Identification of candidate regulatory sequences in mammalian 3' UTRs by statistical analysis of oligonucleotide distributions
1 Dept of Theoretical Physics, University of Turin and INFN, Turin, Italy
2 Molecular Biotechnology Center and Dept. of Genetics, Biology and Biochemistry, University of Turin, Italy
BMC Bioinformatics 2007, 8:174 doi:10.1186/1471-2105-8-174Published: 24 May 2007
3' untranslated regions (3' UTRs) contain binding sites for many regulatory elements, and in particular for microRNAs (miRNAs). The importance of miRNA-mediated post-transcriptional regulation has become increasingly clear in the last few years.
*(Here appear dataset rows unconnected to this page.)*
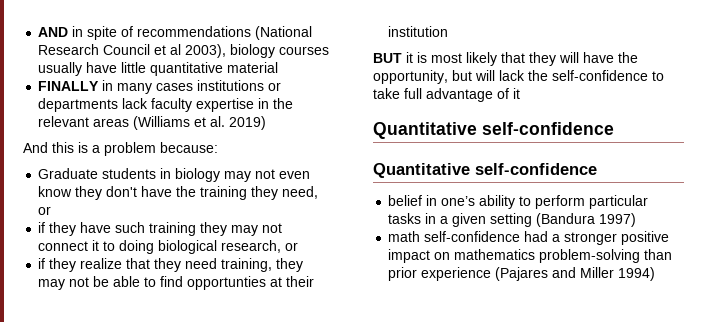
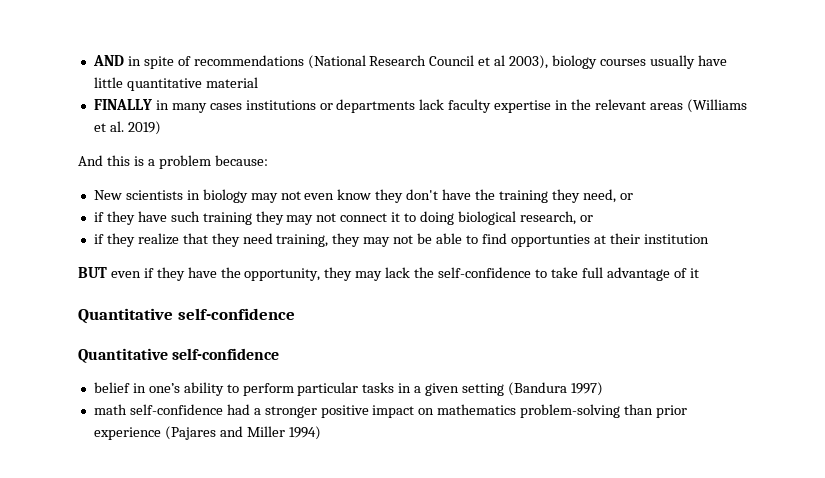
[38,168,157,179] Graduate students -> [93,190,183,200] New scientists
[406,52,579,66] it is most likely that they will -> [110,267,185,281] even if they
[452,70,495,81] but will -> [324,267,383,281] they may

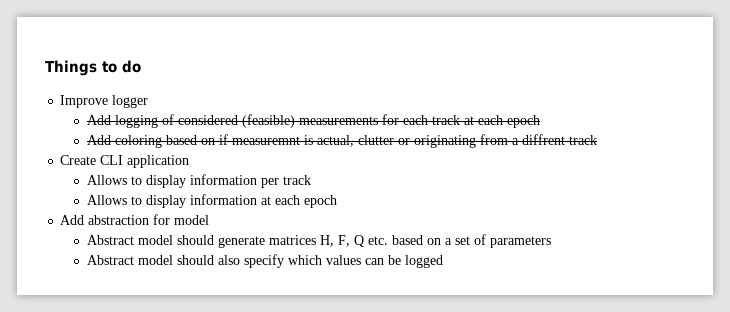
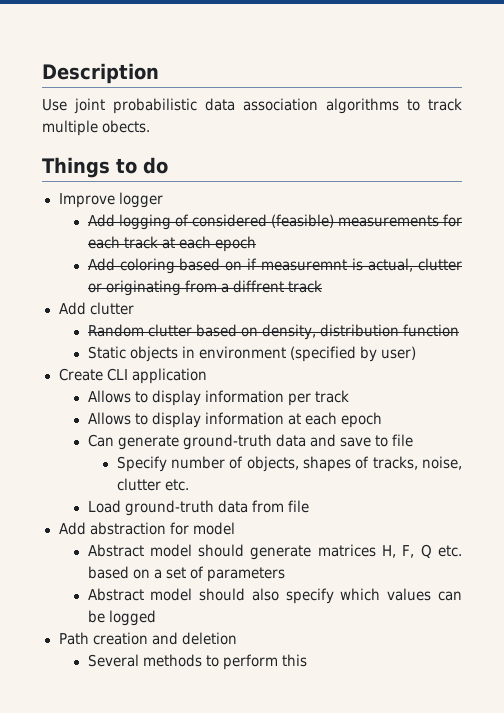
(45, 68) none -> [42,63,159,84] [42,98,462,114] [42,120,151,136] Description // Use joint probabilistic data association algorithms to track multiple obects. //
(597, 140) none -> [58,302,134,315] [87,324,459,340] [87,346,416,362] // Add clutter // Random clutter based on density, distribution function // Static objects in environment (specified by user)
(337, 201) none -> [87,434,413,450] [116,456,463,472] [116,478,189,491] [87,500,309,516] // Can generate ground-truth data and save to file // Specify number of objects, shapes of tracks, noise, clutter etc. // Load ground-truth data from file
(443, 261) none -> [58,632,237,645] [87,654,307,670] // Path creation and deletion // Several methods to perform this

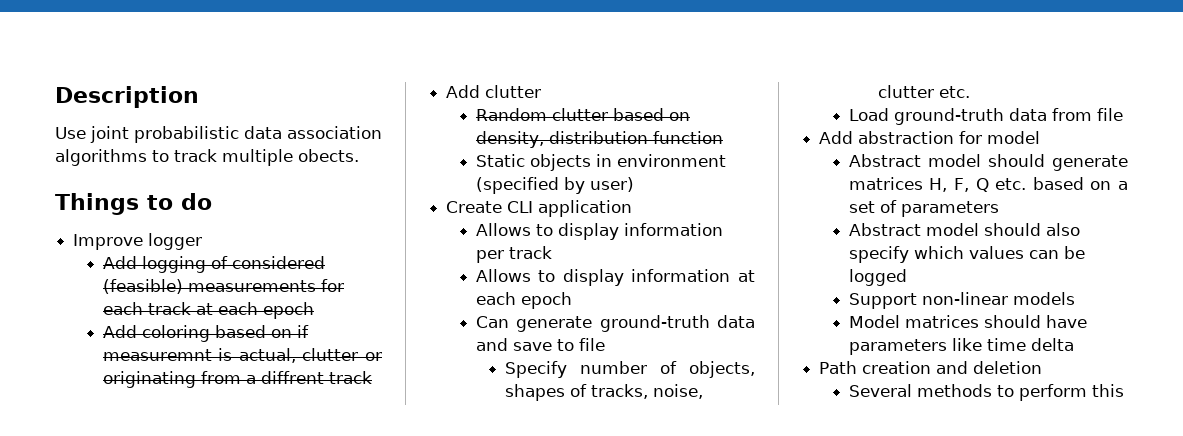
(156, 618) none -> [848,292,1075,309] [848,315,1087,328] [848,338,1074,355] // Support non-linear models // Model matrices should have parameters like time delta

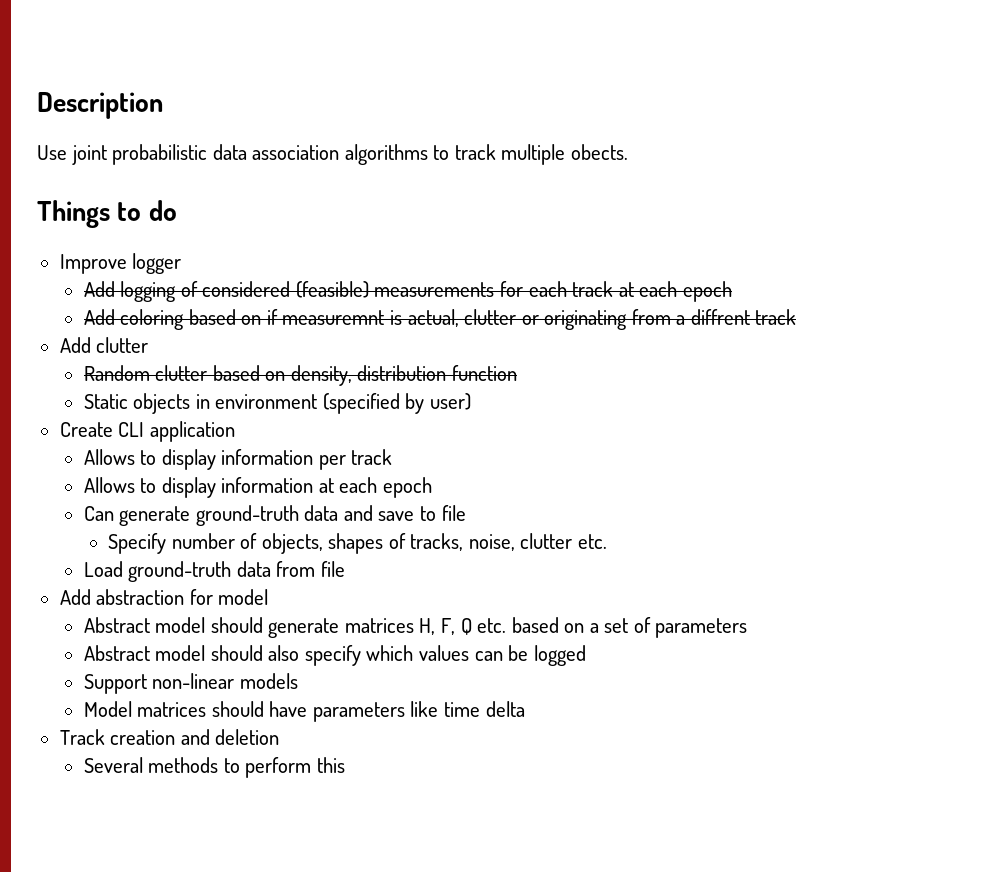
[819,361,858,374] Path -> [59,729,105,745] Track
We propose two complementary approaches to the statistical analysis of oligonucleotide frequencies in mammalian 3' UTRs aimed at the identification of candidate binding sites for regulatory elements. The first method is based on the identification of sets of genes characterized by evolutionarily conserved overrepresentation of an oligonucleotide. The second method is based on the identification of oligonucleotides showing statistically significant strand asymmetry in their distribution in 3' UTRs.
Both methods are able to identify many previously known binding sites located in 3'UTRs, and in particular seed regions of known miRNAs. Many new candidates are proposed for experimental verification.